Kita harus hadir membawa manfaat nyata bagi masyarakat.
“Sementara tantangan geografis Maluku sebagai wilayah kepulauan yang masih menghadapi berbagai keterbatasan, terutama dalam hal distribusi dan kebijakan pembangunan yang cenderung berorientasi daratan,” kata Wakil Ketua Umum DPP PKB, Jazilul Fawaid, yang mewakili Ketua Umum DPP PKB, Selasa (31/03/26).
Karena itu, Fawaid menjelaskan, PKB secara nasional terus mendorong agenda perlindungan masyarakat adat, pekerja, serta wilayah pesisir dan kepulauan sebagai bentuk keberpihakan kepada kelompok rentan.
Lebih lanjut, dia menekankan bahwa ukuran keberhasilan partai tidak hanya dilihat dari jumlah kursi legislatif, tetapi sejauh mana kehadiran partai dirasakan manfaatnya oleh masyarakat.
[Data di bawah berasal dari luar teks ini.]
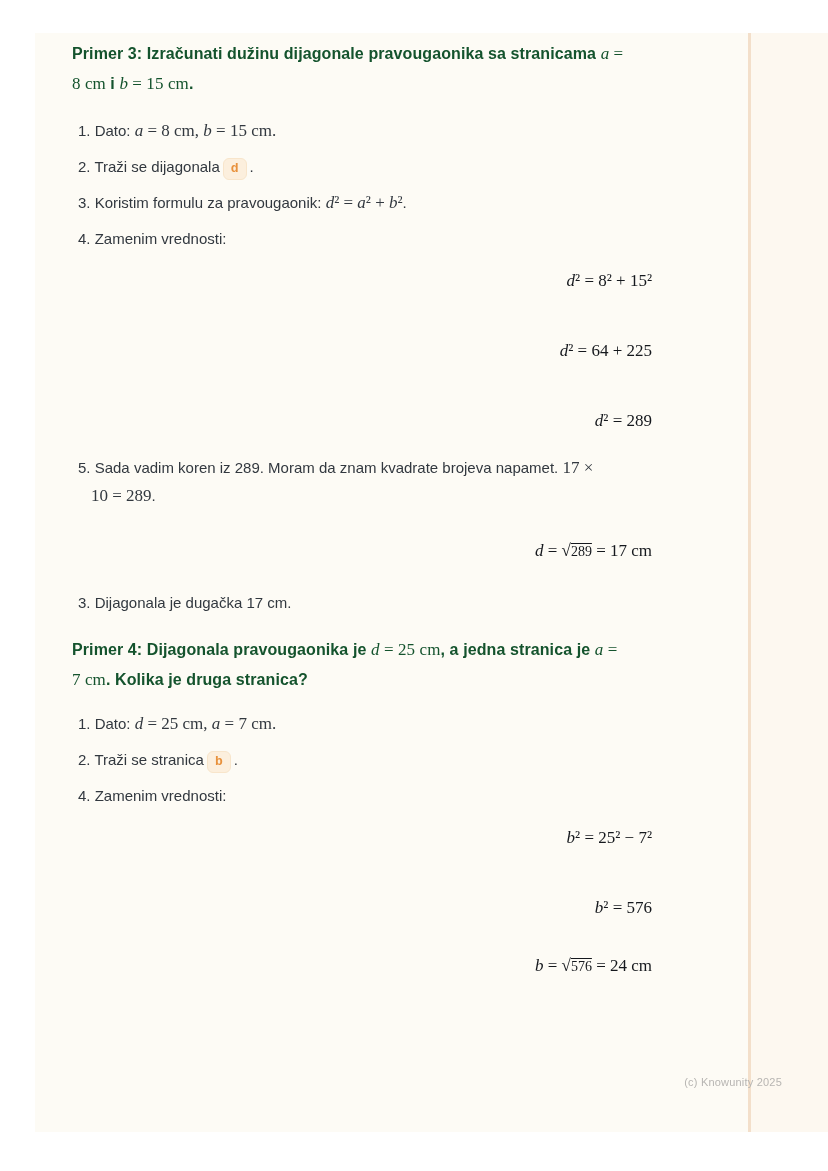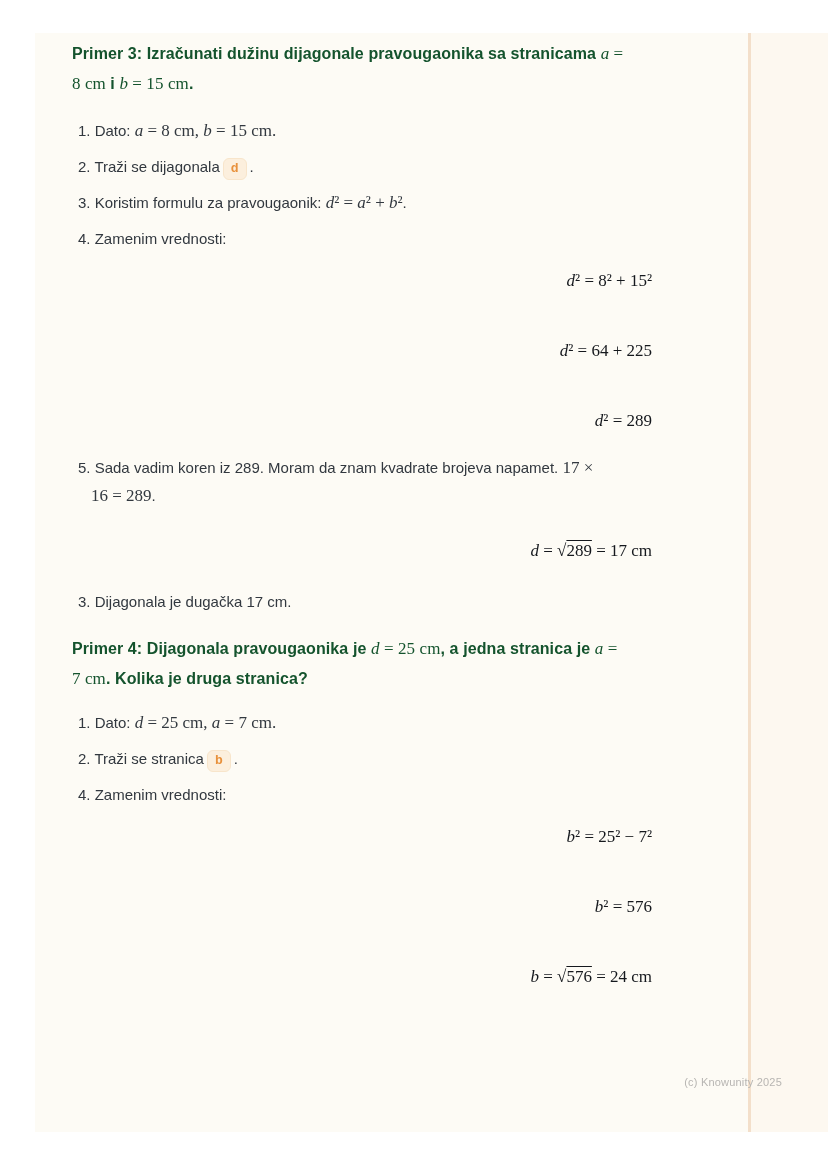--- a/index.html
+++ b/index.html
@@ -129,7 +129,7 @@
   <div class="eq"><span class="seg-mi">d</span><span class="seg-mn">² = 64 + 225</span></div>
   <div class="eq"><span class="seg-mi">d</span><span class="seg-mn">² = 289</span></div>
 
-  <div class="li mt20"><span class="seg-t">5. Sada vadim koren iz 289. Moram da znam kvadrate brojeva napamet. </span><span class="seg-mn">17 ×</span><br><span class="seg-mn">16 = 289</span><span class="seg-t">.</span></div>
+  <div class="li mt20"><span class="seg-t">5. Sada vadim koren iz 289. Moram da znam kvadrate brojeva napamet. </span><span class="seg-mn">17 ×</span><br><span class="seg-mn">10 = 289</span><span class="seg-t">.</span></div>
 
   <div class="eq single"><span class="seg-mi">d</span><span class="seg-mn"> = </span><span class="seg-mn">√</span><span class="seg-msq">289</span><span class="seg-mn"> = 17 cm</span></div>
 

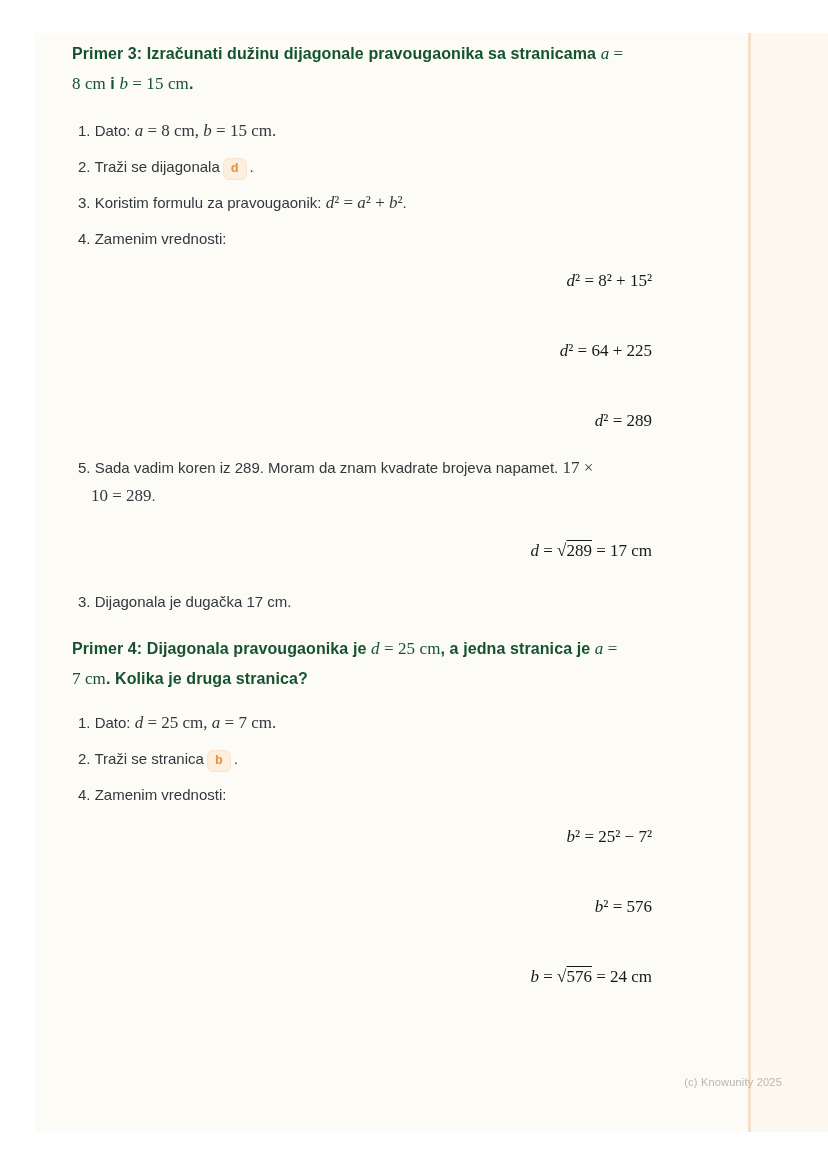--- a/index.html
+++ b/index.html
@@ -95,7 +95,7 @@
   .seg-msq {
     font-family: "Liberation Serif", serif;
     font-weight: normal;
-    font-size: 17px;
+    font-size: 14px;
     text-decoration: overline;
   }
   .seg-badge {

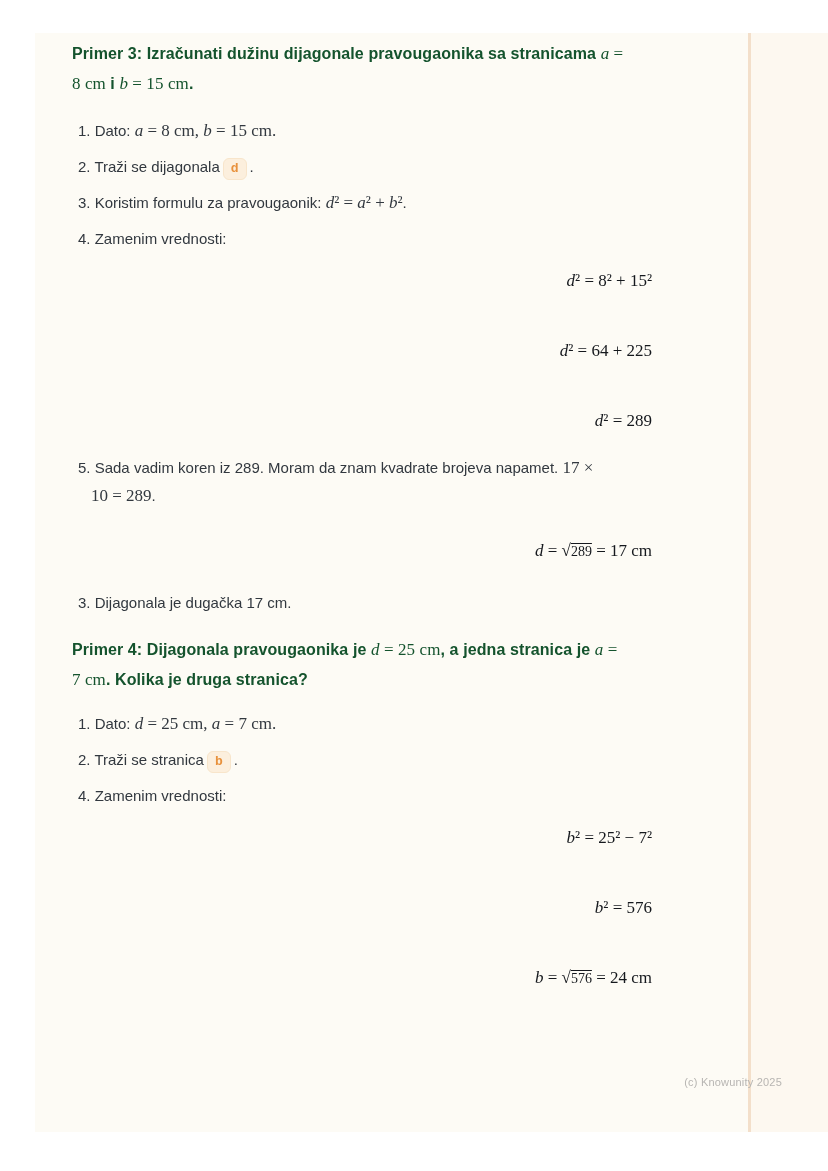--- a/index.html
+++ b/index.html
@@ -76,7 +76,7 @@
   }
   .eq.first  { margin-top: 15px; }
   .eq.single { margin-top: 28px; }
-  .eq.final  { margin-top: 44px; }
+  .eq.final  { margin-top: 32px; }
 
   
   .seg-b  { font-weight: bold; }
Ketua DPW PKB Maluku, Basri Damis, menyatakan kesiapan jajarannya untuk mengemban amanah yang diberikan dengan penuh tanggung jawab.
Ia menegaskan komitmen untuk memperkuat konsolidasi internal, membangun struktur partai yang solid, serta mendekatkan PKB dengan rakyat.
“Pengukuhan ini adalah amanat sejarah. Kami akan fokus pada penguatan ideologi, membangun partai yang inklusif, meningkatkan loyalitas kader, serta memperluas pelayanan kepada masyarakat,” ujarnya.